4 Eylül 2017’de bu üç kadın “Esra Aylin
Akalın, Banu Özkan Tozluyurt, Mine Çakır” bir yola çıktı, yolun sonunda 99
kadın bir kitapta buluştu. Farklı
çevrelerden bu doksan dokuz kadın, en kuytu köşedeki sırlarını bu kolektif
kitap için gün ışığına çıkarıp Bi’ Arkadaşın Başına Gelmiş diyerek
anlattı. Bu
özel ve anlamlı kitabın gelirinin yarısı Kansersiz Yaşam Derneği'ne
aktarılıyor.
15 Martta İstanbul’da
gerçekleştirilecek olan lansman öncesi kitabı yayına hazırlayan Banu, Esra ve
Mine ile keyifli bir söyleşi gerçekleştirdik.
BİZ BİRLİKTE ÇOOOK GÜÇLÜ, ÇOK GÜZELİZ
Kadın
mektuplarından oluşan İmza:Kızın, İmza: Karın ve İmza :Ben’den sonra yeni bir
kadın kolektif kitap projesi için bir araya geldiniz. Bu kitap fikri nasıl doğdu biraz anlatabilir misiniz?
Banu: Babaya yazılmış mektuplardan oluşan İmza: Kızın, kocaya,
eski kocaya ya da sevgiliye yazılmış mektuplardan oluşan İmza: Karın ve
içimizde kalanları söylediğimiz İmza: Ben çok özel bir üçlemeydi. Sosyal
sorumluluk misyonunun yanı sıra, kadın kadına bir araya gelerek hem anlattık
rahatladık, hem dinledik ilham aldık. Birlikte bir şey ortaya koymak o kadar
keyifli bir şey ki, biz biraz dinlenince önceki kitaplarda yer alan yazarlar
“hadi yeni bir şey yok mu?” demeye başladılar. Hiç yazamayıp, içinde kalanlar
ise alesta bekiyorlardı zaten. Biz de daha fazla bekletmeyelim, yeniden bir
ortak güzellik ortaya koyalım dedik.
Esra: Konu ise aslında, senin de çok iyi bildiğin gibi İmza:Ben’in
Ankara lansmanında çıktı. “Devamı gelsin mutlaka” diye konuşurken, Gülden
(Görgülü Güler) bir arkadaşının başına gelen komik bir hikaye anlattı. Biz de
gülüştük, hep bir arkadaşın başına gelir zaten diye.
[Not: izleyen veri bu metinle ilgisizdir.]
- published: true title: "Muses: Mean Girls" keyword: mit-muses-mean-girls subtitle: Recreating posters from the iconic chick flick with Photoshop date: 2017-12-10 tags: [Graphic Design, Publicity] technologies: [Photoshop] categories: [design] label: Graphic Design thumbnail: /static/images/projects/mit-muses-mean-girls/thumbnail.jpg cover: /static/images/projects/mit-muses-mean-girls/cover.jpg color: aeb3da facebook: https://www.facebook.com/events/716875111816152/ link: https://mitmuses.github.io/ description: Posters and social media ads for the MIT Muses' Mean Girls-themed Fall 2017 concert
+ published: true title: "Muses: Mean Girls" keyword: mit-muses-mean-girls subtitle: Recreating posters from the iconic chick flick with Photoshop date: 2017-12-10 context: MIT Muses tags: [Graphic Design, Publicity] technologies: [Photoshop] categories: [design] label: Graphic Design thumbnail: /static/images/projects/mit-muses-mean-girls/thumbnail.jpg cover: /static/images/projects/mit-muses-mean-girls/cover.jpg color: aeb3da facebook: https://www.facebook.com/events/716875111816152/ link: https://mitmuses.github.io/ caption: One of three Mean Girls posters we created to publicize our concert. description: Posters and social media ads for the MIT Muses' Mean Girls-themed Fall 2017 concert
Ve böylece yeni konumuzun
tohumunu atmış olduk.
Mine: Ben İmza üçlemesinde
ismen yoktum ama geri planda gerek duyuru sunumunun hazırlanması, gerekse
yazıların okunmasında yer almıştım. Uzaklardan gönül desteği vermiştim bir
anlamda. Aslında yazılarım da var. Bunda artık perde arkadında kalmayıp, ortaya
çıkayım dedim. Banu ve Esra da perdeyi benim için araladılar.
SER VERİRİZ SIR VERMEYİZ
Neden 99 kadın da 100 değil? Kaç kadın gönderdi hikâyelerini,
seçim kriterleriniz nelerdi?
Esra: Aslında 100 civarı yazı hedefliyorduk. Tek kriterimiz politik söylemler olmaması ya da bir kişiyi ya da
grubu hedef alan, onları aşağılayıcı söylemler olmamasıydı.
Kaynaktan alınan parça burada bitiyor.